In Utero был записан за две напряженных недели в феврале того года и по своей силе не уступал Nevermind, а может даже и превосходил его – и это касается не только самих песен, но и общего саунда и аранжировок (одна только виолончель в Dumb стоила того, чтобы переслушивать этот очередной исповедальный самоуничижительный шедевр Курта десятки раз). In Utero суждено было оказаться последним альбомом "Нирваны" — но в ноябре 1993-го, за 5 месяцев до самоубийства Кобейна, группа в целом и Курт в частности еще раз продемонстрировали свои неоспоримые таланты – а в случае с Кобейном можно было говорить о гениальности. Речь идет об акустическом концерте для MTV, вышедшем уже после смерти Курта как альбом MTV Unplugged in New York — Кобейн доказал, что для того, чтобы его песни пробирали до костей и печенок, ему вовсе необязательно безостановочно и истошно орать во все связки, изводить электрогитару и крушить колонки. "Нирвана" — это прежде всего уважение к музыке, своей музыке и всех тех, чьи песни сделали ее тем, чем была эта группа. И в акустическом формате это становилось особенно ясно – казалось, что этот опыт вдохновит Кобейна на дальнейшую работу и он сможет взять себя в руки. Но будущего у Курта не было – в отличие от музыки, которую он записал всего за 4 года в то время, когда гитары в руках еще умели разговаривать на языке, понятном целому поколению на всей планете.

После смерти Кобейна стало окончательно ясно, что искренность, принципиальность и бескопромисность – на самом деле вещи несовместимые с рок-н-роллом. Если ты играешь в эту игру за большие деньги – будь добр играть по установленным правилам, если конечно хочешь остаться живым и здоровым.

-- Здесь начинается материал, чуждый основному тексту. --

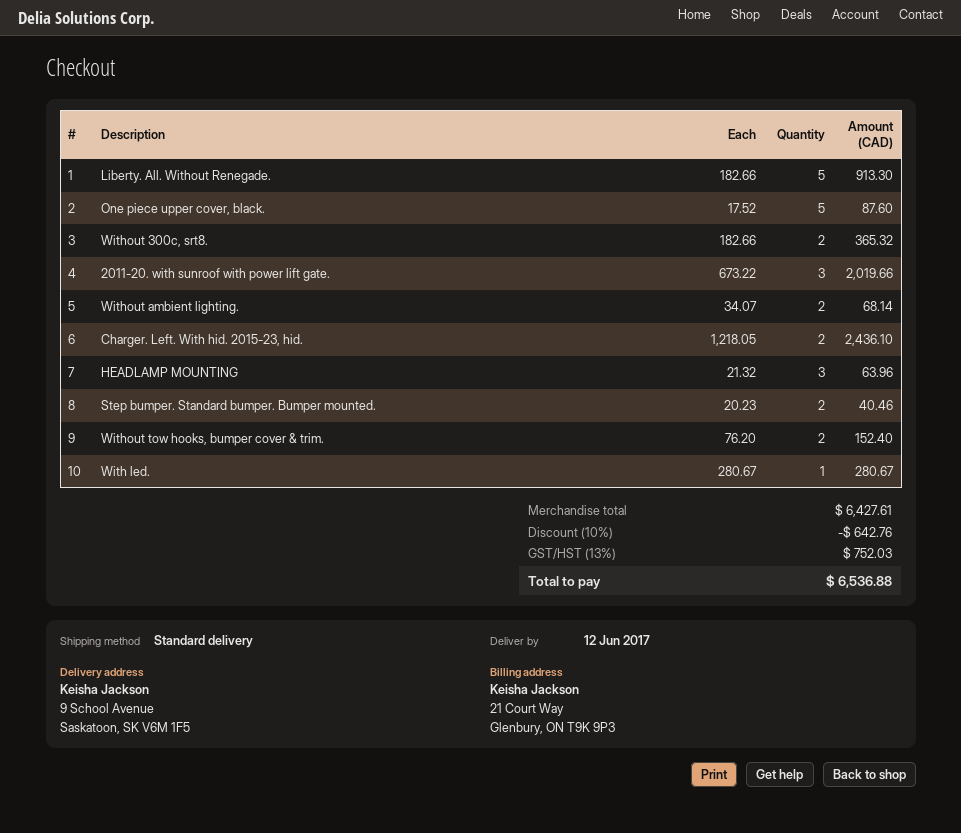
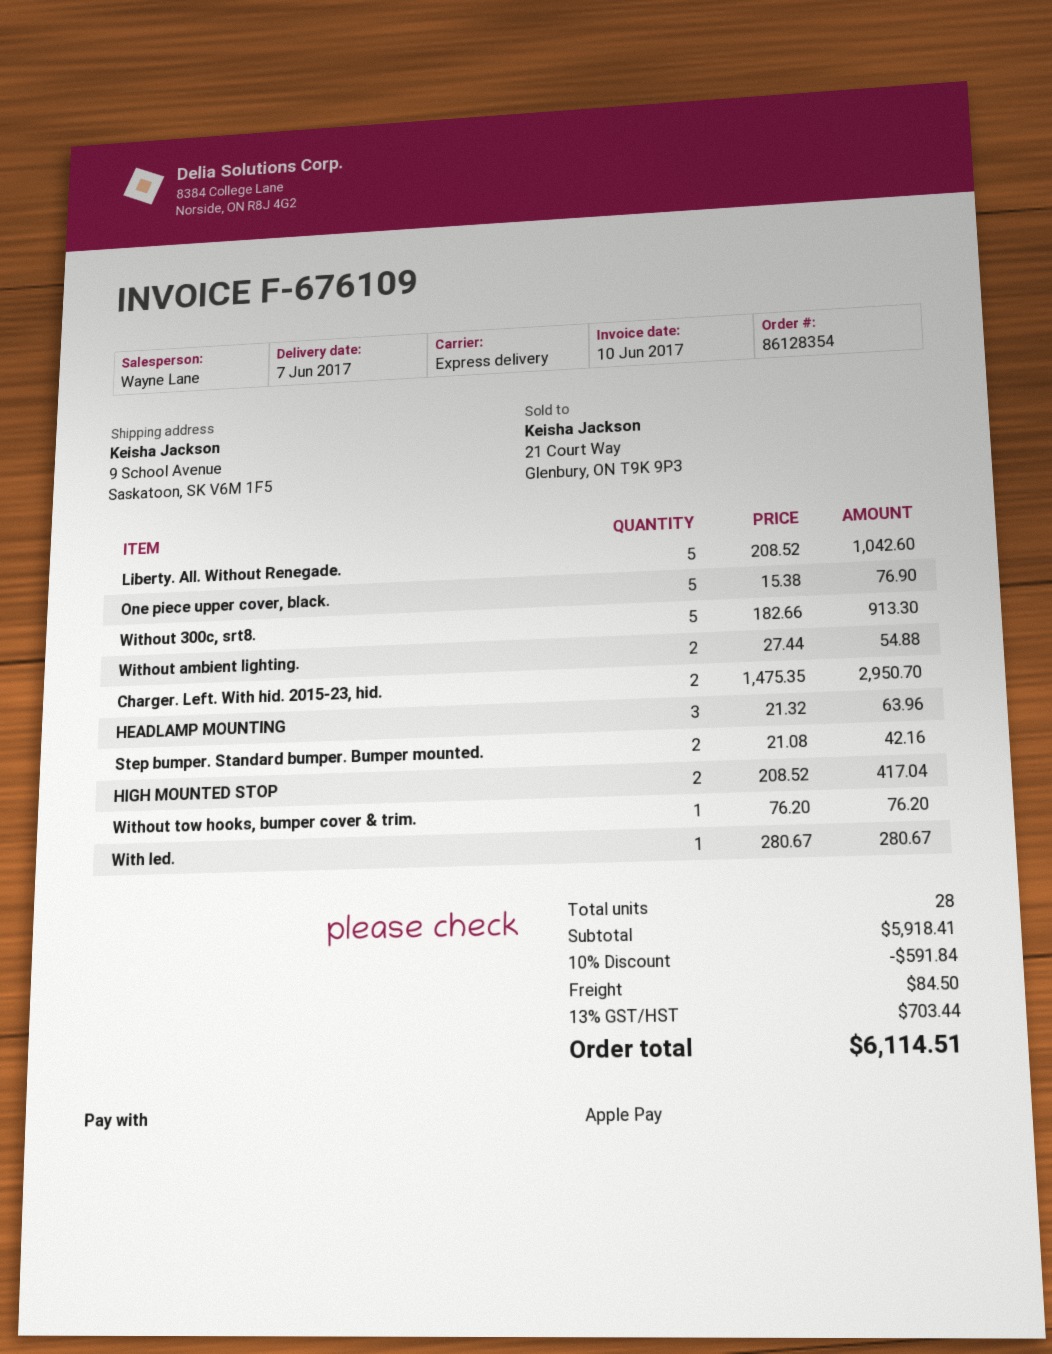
delivery date: 2017-06-12 -> 2017-06-07
shipping method: standard -> express
Liberty. All. Without Renegade.: 5 x 182.66 = 913.30 -> 5 x 208.52 = 1042.60
One piece upper cover, black.: 5 x 17.52 = 87.60 -> 5 x 15.38 = 76.90
Without 300c, srt8.: 2 x 182.66 = 365.32 -> 5 x 182.66 = 913.30
2011-20. with sunroof with power lift gate.: 3 x 673.22 = 2019.66 -> none
Without ambient lighting.: 2 x 34.07 = 68.14 -> 2 x 27.44 = 54.88
Charger. Left. With hid. 2015-23, hid.: 2 x 1218.05 = 2436.10 -> 2 x 1475.35 = 2950.70
Step bumper. Standard bumper. Bumper mounted.: 2 x 20.23 = 40.46 -> 2 x 21.08 = 42.16
Without tow hooks, bumper cover & trim.: 2 x 76.20 = 152.40 -> 1 x 76.20 = 76.20
HIGH MOUNTED STOP: none -> 2 x 208.52 = 417.04
subtotal: 6427.61 -> 5918.41
discount: 10% = 642.76 -> 10% = 591.84
shipping: none -> 84.50
tax: 13% = 752.03 -> 13% = 703.44
total: 6536.88 -> 6114.51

Кобейн не захотел – и своим показательно трагическим примером отбил у многих потенциальных "рок-героев" любое желание лезть в большой шоу-бизнес и подписывать контракты.

Ну а потом прошло и само время рок-героев, уступив место довольно заурядной ностальгии — что касается сладостных воспоминаний о глэм-металле 80-х, то она, например, вылилась в Штатах в масштабный фестиваль Rocklahoma. Туда, чтобы послушать оставшихся в живых и все еще практикующих химическую завивку рокеров, собирается публика, предпочитающая забыть о выходе "Nevermind", как о страшном кошмаре – вроде героя Микки Рурка из фильма "Рестлер", отплясывающего со своей подругой под бодрый хэви-метал времен своей молодости. Как сказал тогда этот самый киношный Рэнди Баран: "А потом явился сопляк Кобейн и все испортил. Будто нельзя просто повеселиться!" Ностальгирующие по гранджу начала девяностых таких грандиозных в своей пошлости аттракционов не устраивают.